WASHINGTON -- Forecast: Rising sea levels, spreading tropical diseases, more violent storms, but who knows where or when?
For the 100 television weather forecasters invited to Washington as part of the White House's campaign to raise awareness of global warming, Wednesday was often frustrating. They heard many disturbing questions raised, but got few answers specific enough to hang a prediction on.
A morning discussion focused on how, in the next century, rising levels of manmade carbon dioxide might trigger a 3.5-degree increase in temperatures, accompanied by coastal flooding causing $1.5 billion in damages; the northward spread of malaria and other diseases; and more severe rains, droughts and hurricanes. The forecasters began to squirm: Where? they wondered. When?
Then Daniel Albritton, one of the National Oceanic and Atmospheric Administration's top weather experts, threw in a caveat: NOAA's computer models aren't good enough "to predict what will happen to the climate in a particular year or a particular place." They are giving only "broad knowledge," he added.
Tammy Garrison of WDRB television station in Louisville, Ky., wanted to know whether Kentucky would see more killer rains, like the 14-inch deluge that hit her city in March. NOAA's top forecaster didn't know. "I'm supposed to do prediction on a micro climate and they're forecasting on a macro level," Ms.
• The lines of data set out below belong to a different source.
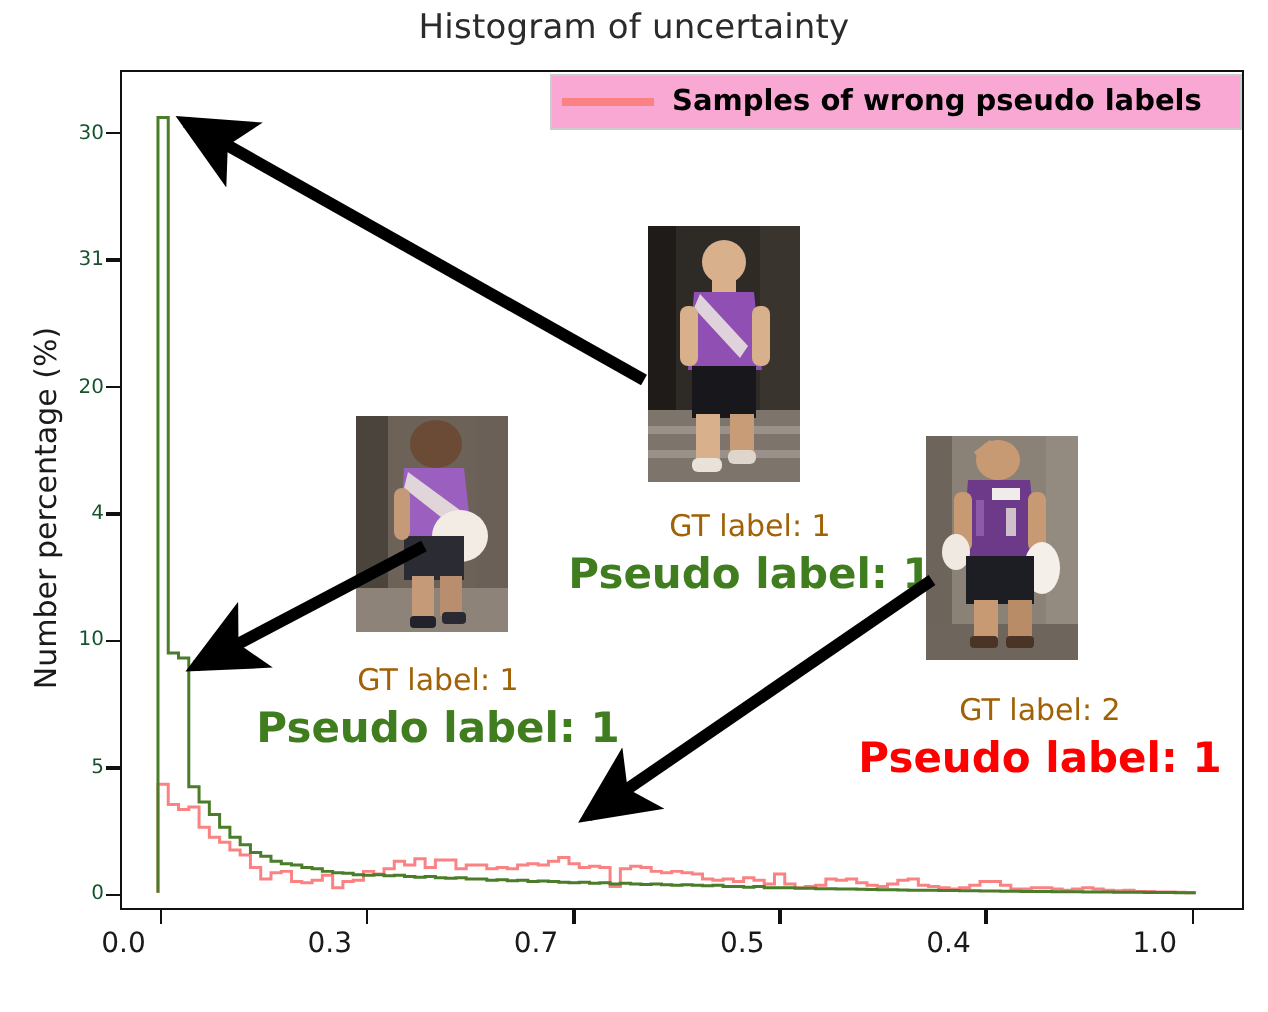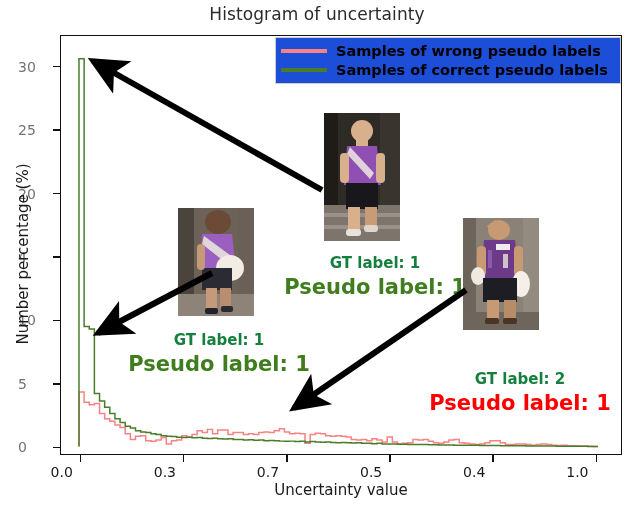--- a/index.html
+++ b/index.html
@@ -51,22 +51,23 @@
   .ytick-wrap {
     position: absolute;
     left: 0;
     width: 634px;
     height: 0;
   }
   .ytick-txt {
     position: absolute;
     left: 18px;
     width: 34px;
-    font-size: 14px;
-    color: #737373;
+    text-align: right;
+    font-size: 10px;
+    color: #14532d;
     transform: translateY(-50%);
   }
   .ytick-mark {
     position: absolute;
     left: 53px;
     top: -0.7px;
     width: 7px;
     height: 1.4px;
     background: #111111;
   }
@@ -108,21 +109,21 @@
     text-align: center;
     font-size: 15px;
     color: #1a1a1a;
     transform: rotate(-90deg);
   }
   #legend {
     position: absolute;
     left: 275px;
     top: 37px;
     width: 346px;
-    background: #1d4ed8;
+    background: #f9a8d4;
     border: 1.2px solid #cccccc;
     box-sizing: border-box;
     padding: 3px 5px 4px 5px;
   }
   .legend-row {
     display: flex;
     align-items: center;
     height: 19px;
   }
   .legend-swatch {
@@ -144,22 +145,22 @@
     background: #8b8275;
   }
   .sample-img svg { display: block; }
   .annot {
     position: absolute;
     text-align: center;
     white-space: nowrap;
   }
   .annot .gt {
     font-size: 15px;
-    font-weight: bold;
-    color: #15803d;
+    font-weight: normal;
+    color: #a16207;
     line-height: 1.35;
   }
   .annot .pseudo {
     font-size: 21px;
     font-weight: bold;
     line-height: 1.35;
   }
   .pseudo-correct { color: #3f7d1f; }
   .pseudo-wrong { color: #ff0000; }
   #arrows {
@@ -199,21 +200,21 @@
       </div>
       <div class="ytick-wrap" style="top: 257.054px;">
         <div class="ytick-txt">4</div>
         <div class="ytick-mark"></div>
       </div>
       <div class="ytick-wrap" style="top: 193.61px;">
         <div class="ytick-txt">20</div>
         <div class="ytick-mark"></div>
       </div>
       <div class="ytick-wrap" style="top: 130.166px;">
-        <div class="ytick-txt">25</div>
+        <div class="ytick-txt">31</div>
         <div class="ytick-mark"></div>
       </div>
       <div class="ytick-wrap" style="top: 66.7221px;">
         <div class="ytick-txt">30</div>
         <div class="ytick-mark"></div>
       </div>
     </div>
   <div id="xticks">
       <div class="xtick-wrap" style="left: 80.6239px;">
         <div class="xtick-mark"></div>
@@ -234,31 +235,26 @@
       <div class="xtick-wrap" style="left: 493.101px;">
         <div class="xtick-mark"></div>
         <div class="xtick-txt">0.4</div>
       </div>
       <div class="xtick-wrap" style="left: 596.22px;">
         <div class="xtick-mark"></div>
         <div class="xtick-txt">1.0</div>
       </div>
     </div>
 
-  <div class="xaxis-label">Uncertainty value</div>
   <div class="yaxis-label">Number percentage (%)</div>
 
   <div id="legend">
     <div class="legend-row">
       <span class="legend-swatch" style="background:#fa8282"></span>
       <span class="legend-text">Samples of wrong pseudo labels</span>
-    </div>
-    <div class="legend-row">
-      <span class="legend-swatch" style="background:#4a7c2a"></span>
-      <span class="legend-text">Samples of correct pseudo labels</span>
     </div>
   </div>
 
   <div class="sample-img" style="left:178px; top:208px; width:76px; height:108px;">
     <svg width="76" height="108" viewBox="0 0 76 108">
       <rect x="0" y="0" width="76" height="108" fill="#6d6257"></rect>
       <rect x="0" y="0" width="16" height="108" fill="#4b443d"></rect>
       <rect x="60" y="0" width="16" height="108" fill="#6a6057"></rect>
       <rect x="0" y="86" width="76" height="22" fill="#8d8378"></rect>
       <ellipse cx="40" cy="14" rx="13" ry="12" fill="#6b4a36"></ellipse>
@@ -323,21 +319,21 @@
   <div class="annot" style="left:124px; top:330px; width:190px;">
     <div class="gt">GT label: 1</div>
     <div class="pseudo pseudo-correct">Pseudo label: 1</div>
   </div>
 
   <div class="annot" style="left:282px; top:253px; width:186px;">
     <div class="gt">GT label: 1</div>
     <div class="pseudo pseudo-correct">Pseudo label: 1</div>
   </div>
 
-  <div class="annot" style="left:422px; top:345px; width:196px;margin-top:24px;">
+  <div class="annot" style="left:422px; top:345px; width:196px;">
     <div class="gt">GT label: 2</div>
     <div class="pseudo pseudo-wrong">Pseudo label: 1</div>
   </div>
 
   <svg id="arrows" viewBox="0 0 634 506">
     <defs>
       <marker id="ah" markerWidth="7" markerHeight="7" refX="5.6" refY="3.5" orient="auto" markerUnits="strokeWidth">
         <path d="M0,0.4 L6.6,3.5 L0,6.6 L1.6,3.5 Z" fill="#000000"></path>
       </marker>
     </defs>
Garrison grumbled.
"If we were to bring our viewers here, they wouldn't understand much of this at all," said Randy Jackson, of WFMY in Greensboro, N.C. He left a morning session wondering about mushy statements. "You hear them say "we think, we're not sure, maybe if ... "; those aren't very conclusive terms."
Mike Davis of WBNS in Columbus, Ohio, was left with lots of questions. "Global warming is one of those way-out-there issues. Does it affect me? My children? My grandchildren?"
In the afternoon, the forecasters met with the president and vice president. Brian Norcross of WFOR in Miami got to do three interviews from the White House lawn. He conceded that he and some of his colleagues took a somewhat cloudy view of the event's political agenda. "The first question we had was, "What were we doing here?', and we're still talking about that."